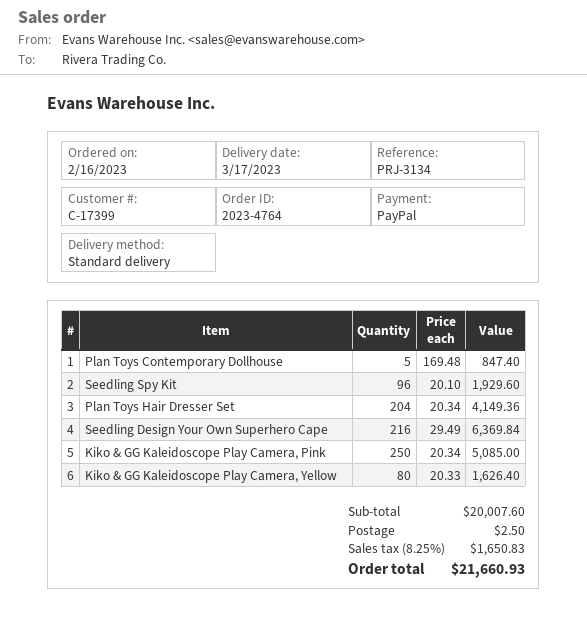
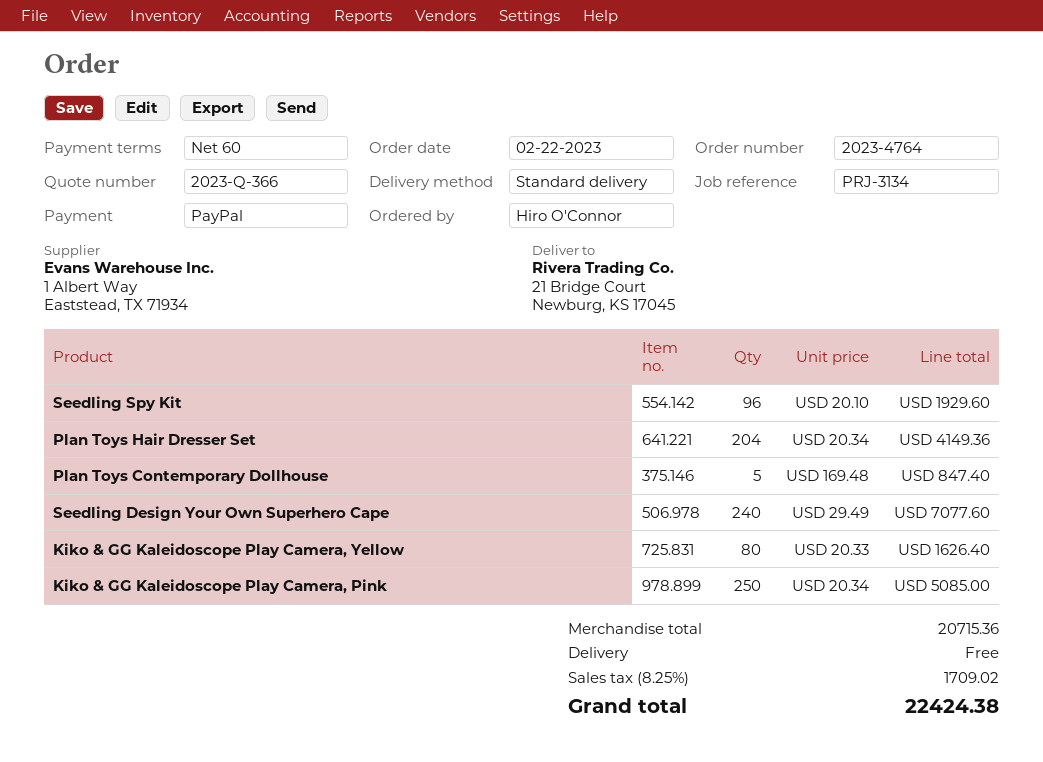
order date: 2023-02-16 -> 2023-02-22
Seedling Design Your Own Superhero Cape: 216 x 29.49 = 6369.84 -> 240 x 29.49 = 7077.60
subtotal: 20007.60 -> 20715.36
shipping: 2.50 -> 0.00
tax: 8.25% = 1650.83 -> 8.25% = 1709.02
total: 21660.93 -> 22424.38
+++
#### [Work to be completed]
Restate the data word for word while omitting each picture.

#### [Your response]
order date: 2023-02-16 -> 2023-02-22
Seedling Design Your Own Superhero Cape: 216 x 29.49 = 6369.84 -> 240 x 29.49 = 7077.60
subtotal: 20007.60 -> 20715.36
shipping: 2.50 -> 0.00
tax: 8.25% = 1650.83 -> 8.25% = 1709.02
total: 21660.93 -> 22424.38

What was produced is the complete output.